当时,他写的诗,大都是发表在我和另一个友人编的当地的报纸副刊上。在敌人严密的注视下面,诗的政治倾向当然不可能那么显露,主要是一些抒情短诗,为了避免敌人的注意,还大都是用化名发表的。《到罗马去》、《一个什么在诞生》、《晴》等,虽然没有直接写到当时的斗争,但却含蓄地、象征性地表达了对胜利和解放的信心。那些以平凡的事物为题材的小诗,也都对生活有所挖掘,带给读者一种健康的向上的情趣。其中有几首如《诗人》、《月光曲》、《诗与真》等都可以算是诗的珍品。特别是那首《航海》:像航海你的恨,你的风暴你的爱,你的云彩

只有短短的四行,却带来了一个壮丽的意境,使人产生许多联想和向往。

这些小诗的风格与《又是一个起点》时期又有所变化,不是那样气势恢宏、锋芒逼人的。它们是用平易的方式、朴质的语言,表达了一种明净、乐观的感情。——这些小诗和他前几年写的一些诗,后来都收入他的第三本诗集《集合》中。

武汉解放了,他长久渴望、追求的日子终于到来了。他理应发出更壮丽的歌声的,但是,那几年,他写得并不多,用他自己的话说,只是“有时勉强挤出几首”。后来,他曾将这些诗编入他的第四本诗集《从一九四九年算起》。他的妻子罗惠说:

“这是一个失败的记录。”他自己说:“没有一首是自己满意的。”说得也过重了一点,不过,那些诗的确大部没有达到过去的水平。

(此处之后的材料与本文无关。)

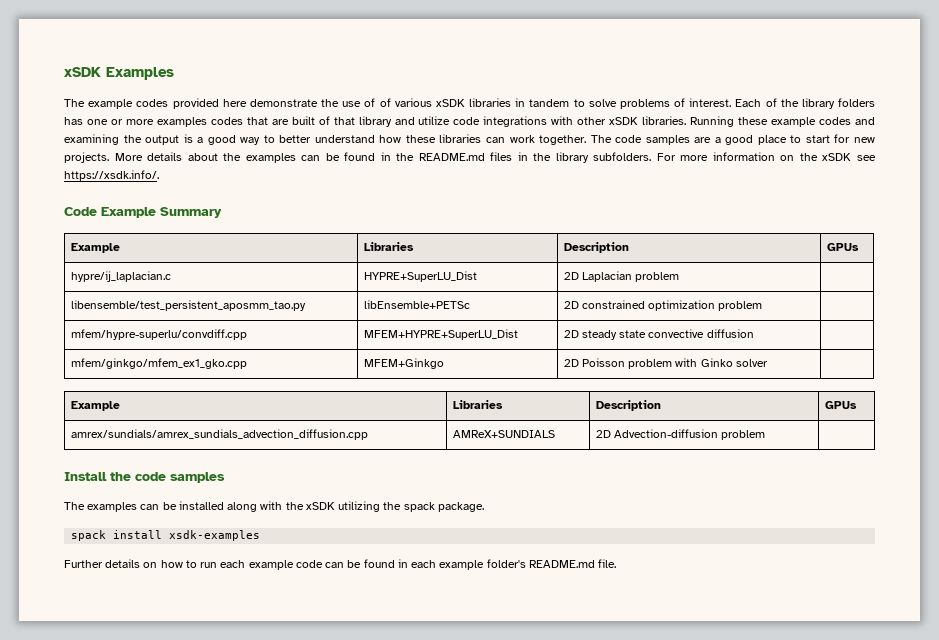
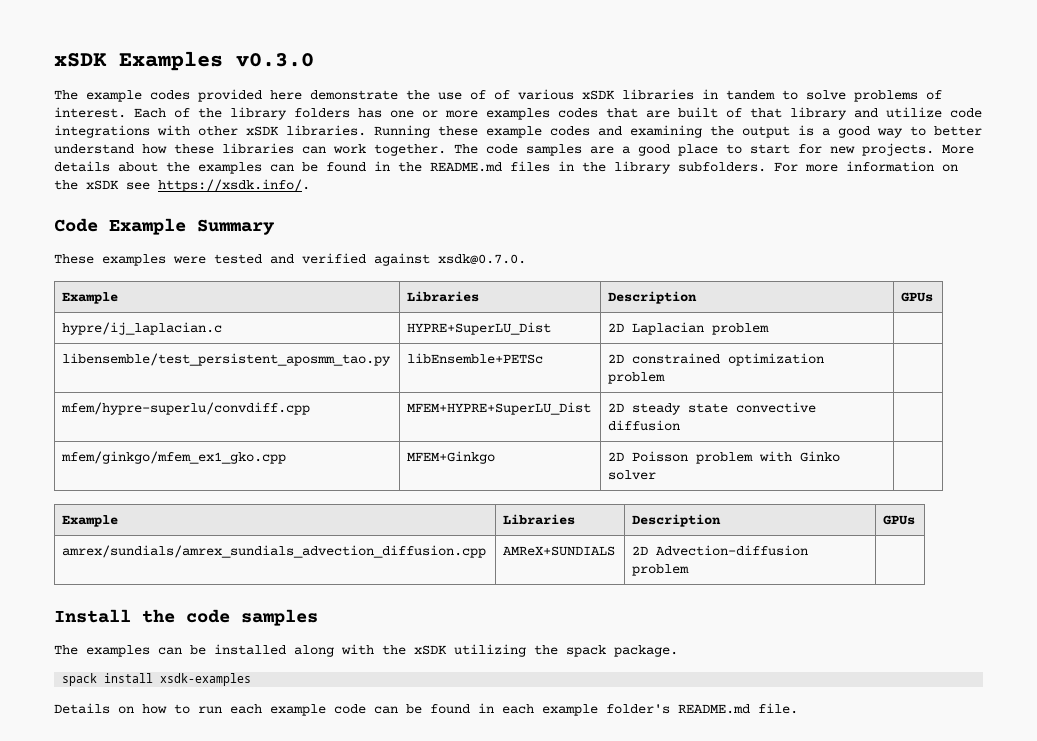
(174, 73) none -> [236,53,314,67] v0.3.0
(222, 212) none -> [54,253,526,266] // These examples were tested and verified against xsdk@0.7.0.
[64,559,141,568] Further details -> [54,703,110,714] Details

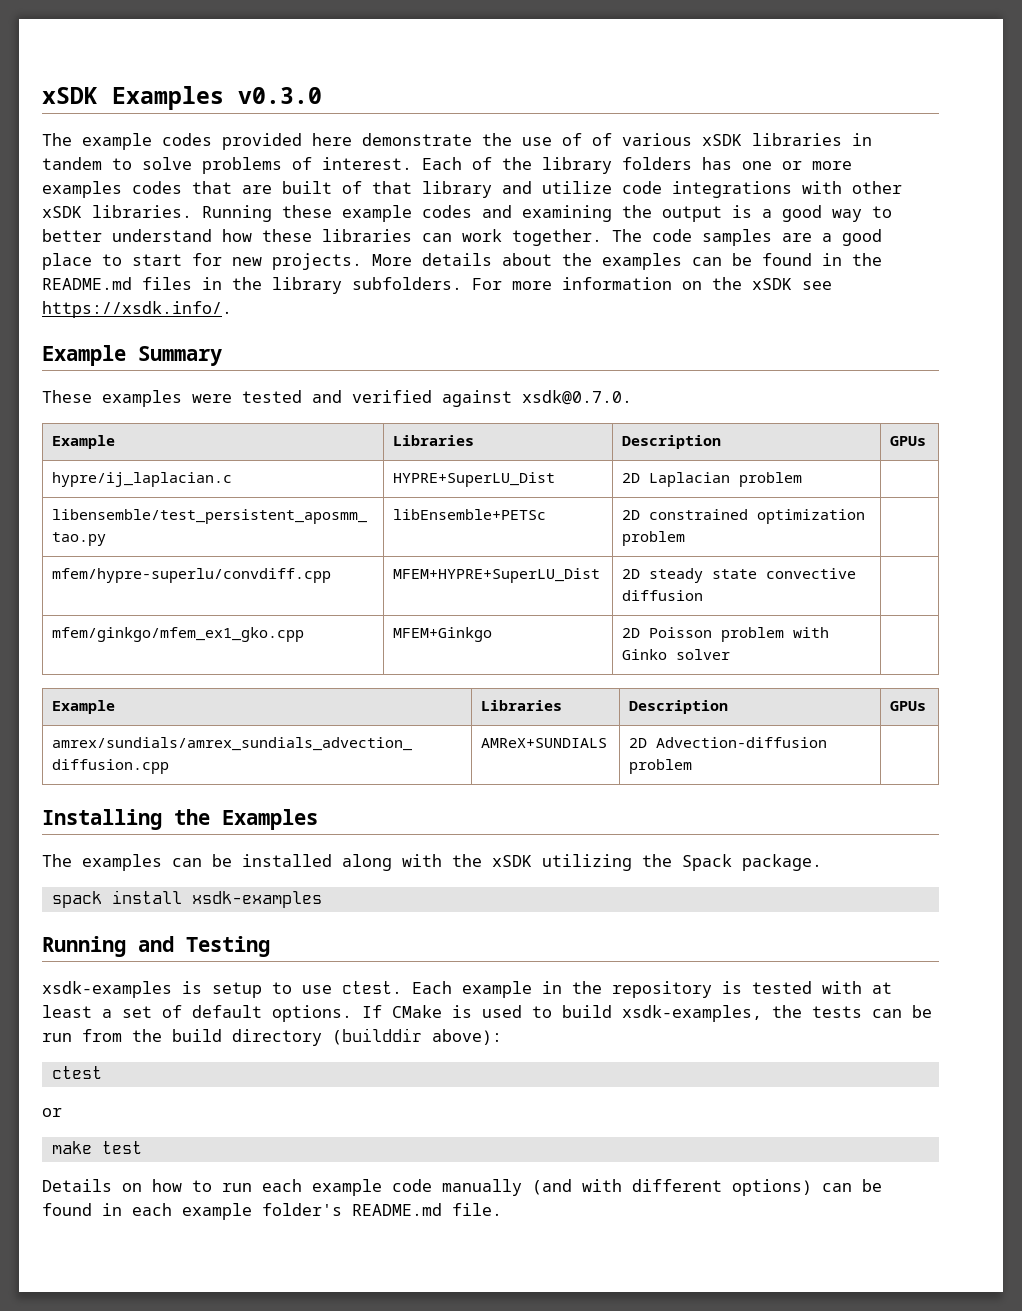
[54,218,98,232] Code -> (232, 309) none
[54,609,318,626] Install the code samples -> [42,809,318,830] Installing the Examples
[566,645,606,657] spack -> [682,854,732,871] Spack
(252, 679) none -> [42,936,270,957] [42,981,892,998] [42,1005,932,1022] [42,1028,502,1046] [51,1066,102,1079] [42,1108,62,1117] [51,1141,142,1154] // Running and Testing // xsdk-examples is setup to use ctest. Each example in the repository is tested with at least a set of default options. If CMake is used to build xsdk-examples, the tests can be run from the build directory (builddir above): // ctest // or // make test
(366, 709) none -> [442,1179,812,1196] manually (and with different options)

一九五三年,他调到北京工作,遇到了牛汉。绿原说:“在他的天真信念的鼓动下,两人约定摆脱一切习惯上和陈规上的束缚,试写一些新式的直抒心臆的抒情诗,来歌颂我们盼了几十年的新生活。记得两人埋头写了不少,但有机会发表出来的却不多。”记得绿原写的《雪》等三首短诗发表在《人民文学》上时,是引起了许多读者的喜爱和注意的。但就收在《人之诗》中的那一时期的诗来看,虽然水平不一,但总的说来,也没有达到过去的水平。

是不是诗人的才华凋落了呢?

不。

这里有一些复杂的客观原因。罗惠在《我写绿原》一文中,绿原在《人之诗》的序言中,都大致提了一下。我无法在这里详加说明,就还是借用他们的话吧。罗惠提到了绿原因为和胡风的关系“所引起的一些遭遇”。绿原则指出当时“诗人们的主观世界的改造固然是一个迫切的问题;同时,对于诗本身,还出现了一些不应有而竟有、亟待克服而无从着手的分歧意见(例如在形式问题上);加上长期以来对于新诗存在着先天性的反感、偏见以至奚落;更严重的是,艺术见解的分歧一搞不好,就被视作政治立场的分歧。”在当时,绿原就多次对我说过他写诗的苦恼和苦闷的心情。他不会屈服于那些对诗的偏见和误解,但在那种情势下,不能不感受到那无形有形的压力。而且,他也意识到自己的思想感情还不能说是完全无产阶级化的,唯恐在诗中流露出“小资产阶级的东西”。这样,他就往往诗兴索然,有时硬逼着自己写一点,写时也不敢放手。在这样状态和心情下,怎么可能写出很好的诗呢?车尔尼雪夫斯基说得好,“自主是艺术的最高法则。”他又说:“谁有权利要求诗人强制自己的才能呢?我们只能要求他努力提高作为一个人的他自己。